Matthew Stillman (born 28 September 1967) is the British CEO and founder of 2020 Group (also known as 2020 Content). The group owns 20 companies in 16 countries, operating under seven brands.

Companies in the group have produced films such as Casino Royale, Mission Impossible 4, Chronicles of Narnia and The Bourne Identity; music videos for Beyonce, Kanye West, David Bowie and Madonna.; and commercials for clients including Adidas, Google, Guinness and Audi.

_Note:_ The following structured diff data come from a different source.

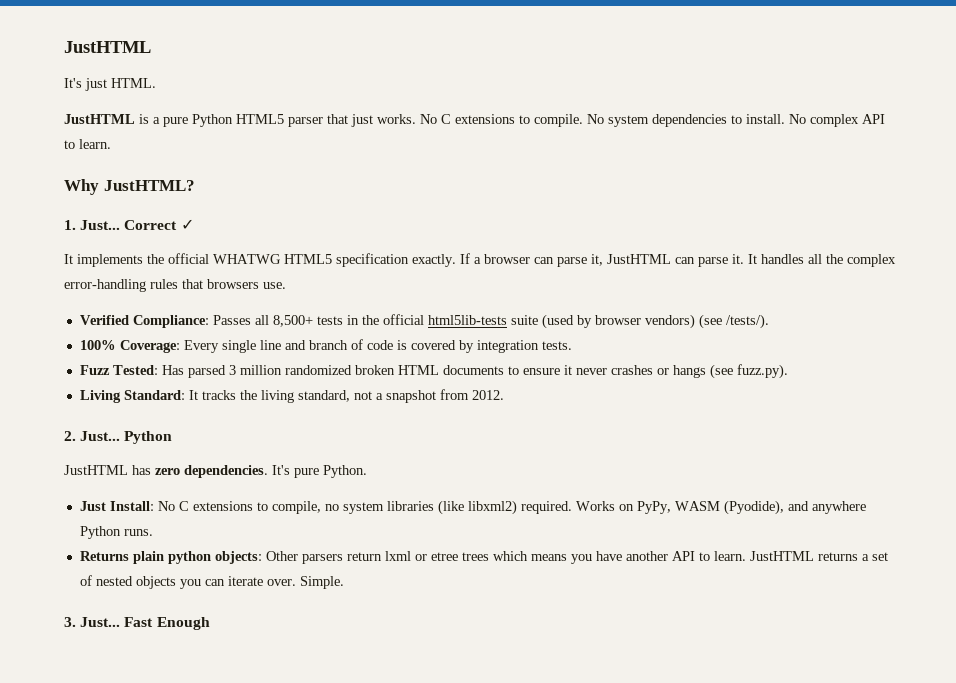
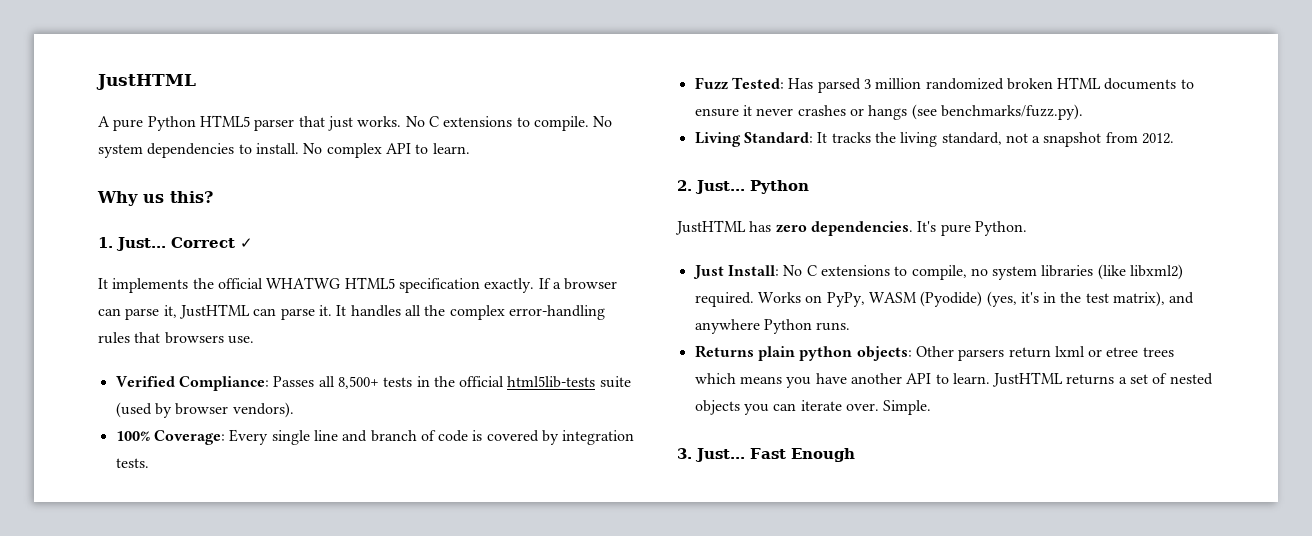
- It's just HTML.
- JustHTML is a pure Python HTML5 parser that just works.
+ A pure Python HTML5 parser that just works.
- Why JustHTML?
+ Why us this?
- Verified Compliance: Passes all 8,500+ tests in the official html5lib-tests suite (used by browser vendors) (see /tests/).
+ Verified Compliance: Passes all 8,500+ tests in the official html5lib-tests suite (used by browser vendors).
- Fuzz Tested: Has parsed 3 million randomized broken HTML documents to ensure it never crashes or hangs (see fuzz.py).
+ Fuzz Tested: Has parsed 3 million randomized broken HTML documents to ensure it never crashes or hangs (see benchmarks/fuzz.py).
- Works on PyPy, WASM (Pyodide), and anywhere Python runs.
+ Works on PyPy, WASM (Pyodide) (yes, it's in the test matrix), and anywhere Python runs.

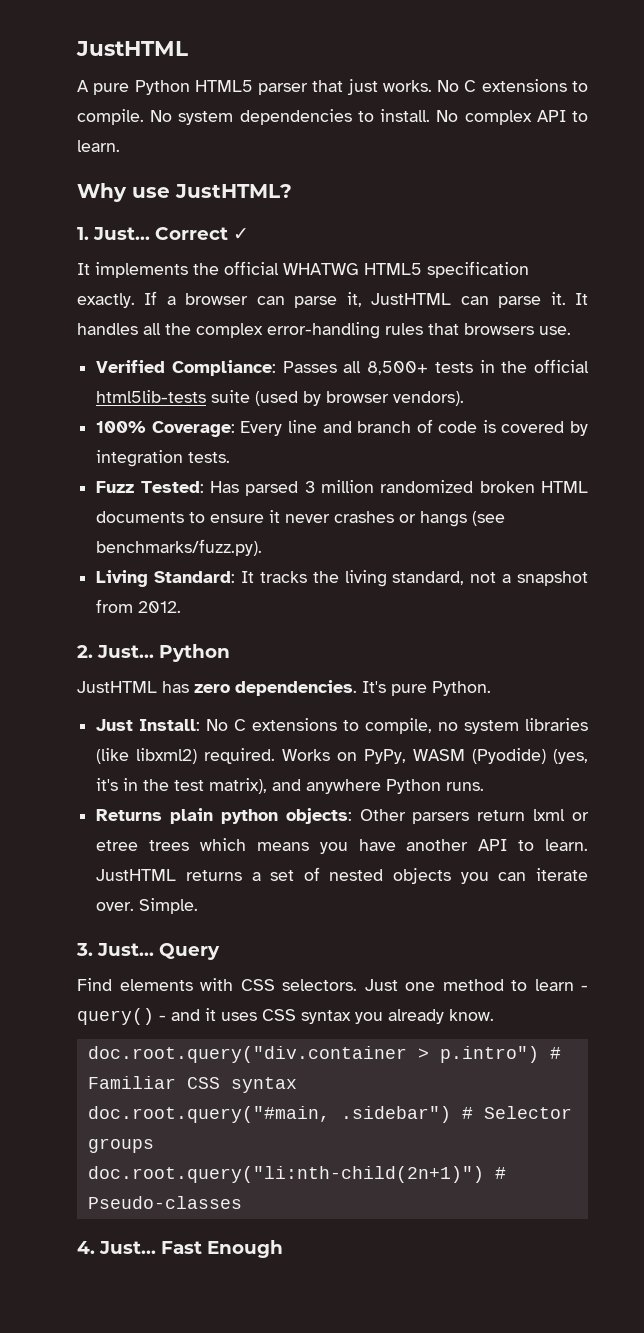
- Why us this?
+ Why use JustHTML?
- 100% Coverage: Every single line and branch of code is covered by integration tests.
+ 100% Coverage: Every line and branch of code is covered by integration tests.
+ Query
+ Find elements with CSS selectors. Just one method to learn - query() - and it uses CSS syntax you already know.
+ doc.root.query("div.container > p.intro") # Familiar CSS syntax
+ doc.root.query("#main, .sidebar") # Selector groups
+ doc.root.query("li:nth-child(2n+1)") # Pseudo-classes
+ 4. Just...

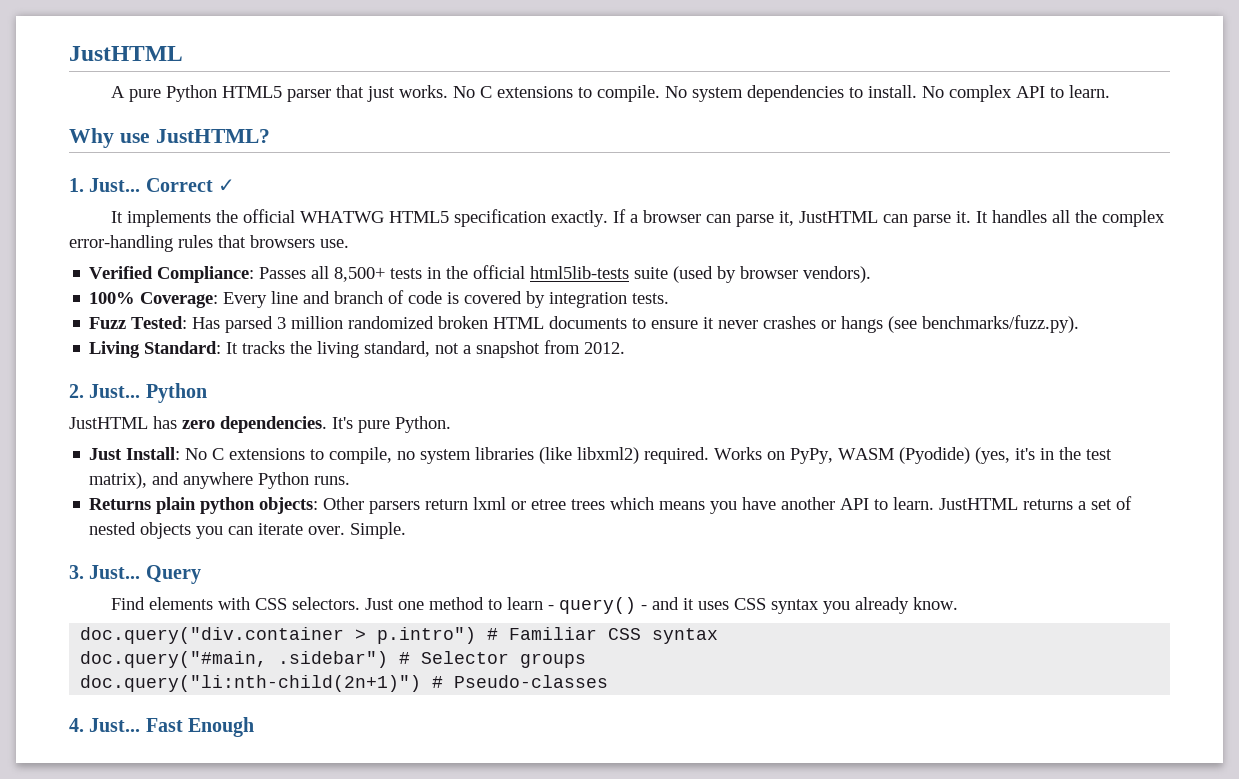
- doc.root.query("div.container > p.intro") # Familiar CSS syntax
+ doc.query("div.container > p.intro") # Familiar CSS syntax
- doc.root.query("#main, .sidebar") # Selector groups
+ doc.query("#main, .sidebar") # Selector groups
- doc.root.query("li:nth-child(2n+1)") # Pseudo-classes
+ doc.query("li:nth-child(2n+1)") # Pseudo-classes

In 2000, The Hollywood Reporter named Stillman in its International Power 50 list of the fifty "biggest power players" in global entertainment and media.

Early life and education 
Stillman grew up in Richmond, south-west London. His father imported products from China, while his mother worked for Air France at Heathrow Airport. He has two siblings. He was educated at University College School, London, and the University of Sussex, where he studied politics, graduating in 1991.

Career

Early career 
After unsuccessfully trying to break into the film industry in London, Stillman visited Prague in 1992 with a friend, Nick Spikings, to explore the possibility of setting up a production company in the city. Beginning with "$500 and a typewriter" and renting an office at Barrandov Studios for $150 a month, the two friends set up a company called Stillking. They then started a nightclub, Ubiquity, to provide cash-flow over the company's first summer.

Stillking 
Stillman won Stillking's first business working on a music video for k.d. lang, then produced a TV commercial for Dentsu. More work on TV commercials followed. In 1994, Stillman chose an unknown Czech film student, Ivan Zachariáš, to make a film about UN peace-keepers for a 50th anniversary commercial for the UN. The project marked a breakthrough for both Stillking and Zachariáš.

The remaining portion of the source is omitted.